# TRY IT
Each line of the data below from the one holding "tax: 9% = 174.95 -> 9% = 187.61" to the one holding "balance: 2358.51 -> 2662.51", inclusive, is to be reproduced exactly; no other line belongs in the answer.
=== RECORDS SUPPLIED ===
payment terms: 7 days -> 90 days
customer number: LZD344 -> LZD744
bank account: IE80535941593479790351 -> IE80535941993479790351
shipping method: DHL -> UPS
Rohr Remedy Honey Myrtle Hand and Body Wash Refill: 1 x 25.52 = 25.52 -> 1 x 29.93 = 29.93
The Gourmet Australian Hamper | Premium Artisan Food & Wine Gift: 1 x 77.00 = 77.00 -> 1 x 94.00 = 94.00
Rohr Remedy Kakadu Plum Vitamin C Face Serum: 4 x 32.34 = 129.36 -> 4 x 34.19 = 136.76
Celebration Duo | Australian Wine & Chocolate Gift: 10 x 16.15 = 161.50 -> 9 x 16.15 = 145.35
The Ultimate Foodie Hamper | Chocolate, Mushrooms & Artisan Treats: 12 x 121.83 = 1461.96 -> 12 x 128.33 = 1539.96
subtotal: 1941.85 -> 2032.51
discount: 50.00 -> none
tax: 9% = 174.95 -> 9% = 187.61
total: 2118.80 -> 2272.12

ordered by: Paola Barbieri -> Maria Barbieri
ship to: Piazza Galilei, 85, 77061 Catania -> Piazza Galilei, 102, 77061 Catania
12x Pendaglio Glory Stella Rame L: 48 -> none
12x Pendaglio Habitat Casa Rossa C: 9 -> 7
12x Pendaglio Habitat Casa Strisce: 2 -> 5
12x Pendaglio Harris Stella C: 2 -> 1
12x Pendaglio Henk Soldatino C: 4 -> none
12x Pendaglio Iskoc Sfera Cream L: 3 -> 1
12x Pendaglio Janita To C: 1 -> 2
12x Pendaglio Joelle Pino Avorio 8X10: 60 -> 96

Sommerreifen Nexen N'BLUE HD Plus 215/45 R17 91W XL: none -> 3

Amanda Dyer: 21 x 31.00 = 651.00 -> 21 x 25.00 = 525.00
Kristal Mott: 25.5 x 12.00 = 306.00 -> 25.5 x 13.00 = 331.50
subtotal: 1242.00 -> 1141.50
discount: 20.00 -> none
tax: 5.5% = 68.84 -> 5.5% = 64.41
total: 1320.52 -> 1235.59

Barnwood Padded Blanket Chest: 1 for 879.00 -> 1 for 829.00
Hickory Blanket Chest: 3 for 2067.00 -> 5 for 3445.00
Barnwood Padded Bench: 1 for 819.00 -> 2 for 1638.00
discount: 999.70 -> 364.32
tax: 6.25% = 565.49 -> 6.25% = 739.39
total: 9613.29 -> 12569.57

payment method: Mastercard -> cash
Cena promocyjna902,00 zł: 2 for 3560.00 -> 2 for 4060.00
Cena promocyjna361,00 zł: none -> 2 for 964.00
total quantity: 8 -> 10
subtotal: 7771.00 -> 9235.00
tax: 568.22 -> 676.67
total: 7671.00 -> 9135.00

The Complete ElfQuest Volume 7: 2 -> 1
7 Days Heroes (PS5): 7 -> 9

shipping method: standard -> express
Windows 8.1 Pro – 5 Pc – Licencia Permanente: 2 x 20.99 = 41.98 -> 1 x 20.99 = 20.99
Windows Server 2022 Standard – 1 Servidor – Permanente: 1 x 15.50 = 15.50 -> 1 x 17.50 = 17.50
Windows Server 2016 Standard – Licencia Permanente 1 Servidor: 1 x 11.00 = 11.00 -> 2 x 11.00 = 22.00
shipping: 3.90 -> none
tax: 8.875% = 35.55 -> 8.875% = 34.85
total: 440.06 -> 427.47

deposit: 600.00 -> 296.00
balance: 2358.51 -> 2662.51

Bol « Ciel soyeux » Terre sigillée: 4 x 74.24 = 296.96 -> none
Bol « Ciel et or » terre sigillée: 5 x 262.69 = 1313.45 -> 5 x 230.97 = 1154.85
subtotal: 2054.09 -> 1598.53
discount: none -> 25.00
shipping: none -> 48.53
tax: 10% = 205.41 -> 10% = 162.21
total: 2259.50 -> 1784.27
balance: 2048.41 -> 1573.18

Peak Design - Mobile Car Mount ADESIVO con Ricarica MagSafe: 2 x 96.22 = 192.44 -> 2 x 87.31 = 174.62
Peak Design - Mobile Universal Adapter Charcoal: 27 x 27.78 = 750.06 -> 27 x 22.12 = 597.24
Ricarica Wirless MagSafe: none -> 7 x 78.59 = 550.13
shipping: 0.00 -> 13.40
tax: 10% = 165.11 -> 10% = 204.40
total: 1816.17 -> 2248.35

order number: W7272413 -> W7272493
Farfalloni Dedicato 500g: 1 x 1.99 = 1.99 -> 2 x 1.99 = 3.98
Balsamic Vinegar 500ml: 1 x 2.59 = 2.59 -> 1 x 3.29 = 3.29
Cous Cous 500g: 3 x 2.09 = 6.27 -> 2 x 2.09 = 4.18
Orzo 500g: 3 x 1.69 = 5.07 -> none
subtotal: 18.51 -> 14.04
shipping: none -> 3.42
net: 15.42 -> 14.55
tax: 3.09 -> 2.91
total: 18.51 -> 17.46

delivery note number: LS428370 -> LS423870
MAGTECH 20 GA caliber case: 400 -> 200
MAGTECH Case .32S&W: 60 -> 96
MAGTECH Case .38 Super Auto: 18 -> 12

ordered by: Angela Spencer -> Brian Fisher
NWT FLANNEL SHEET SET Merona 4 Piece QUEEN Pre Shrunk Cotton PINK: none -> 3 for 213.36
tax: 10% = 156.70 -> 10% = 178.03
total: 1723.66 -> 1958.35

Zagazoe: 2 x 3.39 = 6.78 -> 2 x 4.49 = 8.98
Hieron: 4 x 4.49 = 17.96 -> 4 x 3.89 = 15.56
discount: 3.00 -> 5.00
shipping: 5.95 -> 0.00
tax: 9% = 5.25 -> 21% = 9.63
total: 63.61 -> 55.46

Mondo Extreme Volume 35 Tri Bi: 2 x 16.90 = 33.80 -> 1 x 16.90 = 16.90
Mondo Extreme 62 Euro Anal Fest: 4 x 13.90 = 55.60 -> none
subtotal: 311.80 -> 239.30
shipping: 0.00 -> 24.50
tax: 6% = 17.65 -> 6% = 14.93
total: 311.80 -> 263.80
===
# SOLVED PROBLEM
tax: 9% = 174.95 -> 9% = 187.61
total: 2118.80 -> 2272.12

ordered by: Paola Barbieri -> Maria Barbieri
ship to: Piazza Galilei, 85, 77061 Catania -> Piazza Galilei, 102, 77061 Catania
12x Pendaglio Glory Stella Rame L: 48 -> none
12x Pendaglio Habitat Casa Rossa C: 9 -> 7
12x Pendaglio Habitat Casa Strisce: 2 -> 5
12x Pendaglio Harris Stella C: 2 -> 1
12x Pendaglio Henk Soldatino C: 4 -> none
12x Pendaglio Iskoc Sfera Cream L: 3 -> 1
12x Pendaglio Janita To C: 1 -> 2
12x Pendaglio Joelle Pino Avorio 8X10: 60 -> 96

Sommerreifen Nexen N'BLUE HD Plus 215/45 R17 91W XL: none -> 3

Amanda Dyer: 21 x 31.00 = 651.00 -> 21 x 25.00 = 525.00
Kristal Mott: 25.5 x 12.00 = 306.00 -> 25.5 x 13.00 = 331.50
subtotal: 1242.00 -> 1141.50
discount: 20.00 -> none
tax: 5.5% = 68.84 -> 5.5% = 64.41
total: 1320.52 -> 1235.59

Barnwood Padded Blanket Chest: 1 for 879.00 -> 1 for 829.00
Hickory Blanket Chest: 3 for 2067.00 -> 5 for 3445.00
Barnwood Padded Bench: 1 for 819.00 -> 2 for 1638.00
discount: 999.70 -> 364.32
tax: 6.25% = 565.49 -> 6.25% = 739.39
total: 9613.29 -> 12569.57

payment method: Mastercard -> cash
Cena promocyjna902,00 zł: 2 for 3560.00 -> 2 for 4060.00
Cena promocyjna361,00 zł: none -> 2 for 964.00
total quantity: 8 -> 10
subtotal: 7771.00 -> 9235.00
tax: 568.22 -> 676.67
total: 7671.00 -> 9135.00

The Complete ElfQuest Volume 7: 2 -> 1
7 Days Heroes (PS5): 7 -> 9

shipping method: standard -> express
Windows 8.1 Pro – 5 Pc – Licencia Permanente: 2 x 20.99 = 41.98 -> 1 x 20.99 = 20.99
Windows Server 2022 Standard – 1 Servidor – Permanente: 1 x 15.50 = 15.50 -> 1 x 17.50 = 17.50
Windows Server 2016 Standard – Licencia Permanente 1 Servidor: 1 x 11.00 = 11.00 -> 2 x 11.00 = 22.00
shipping: 3.90 -> none
tax: 8.875% = 35.55 -> 8.875% = 34.85
total: 440.06 -> 427.47

deposit: 600.00 -> 296.00
balance: 2358.51 -> 2662.51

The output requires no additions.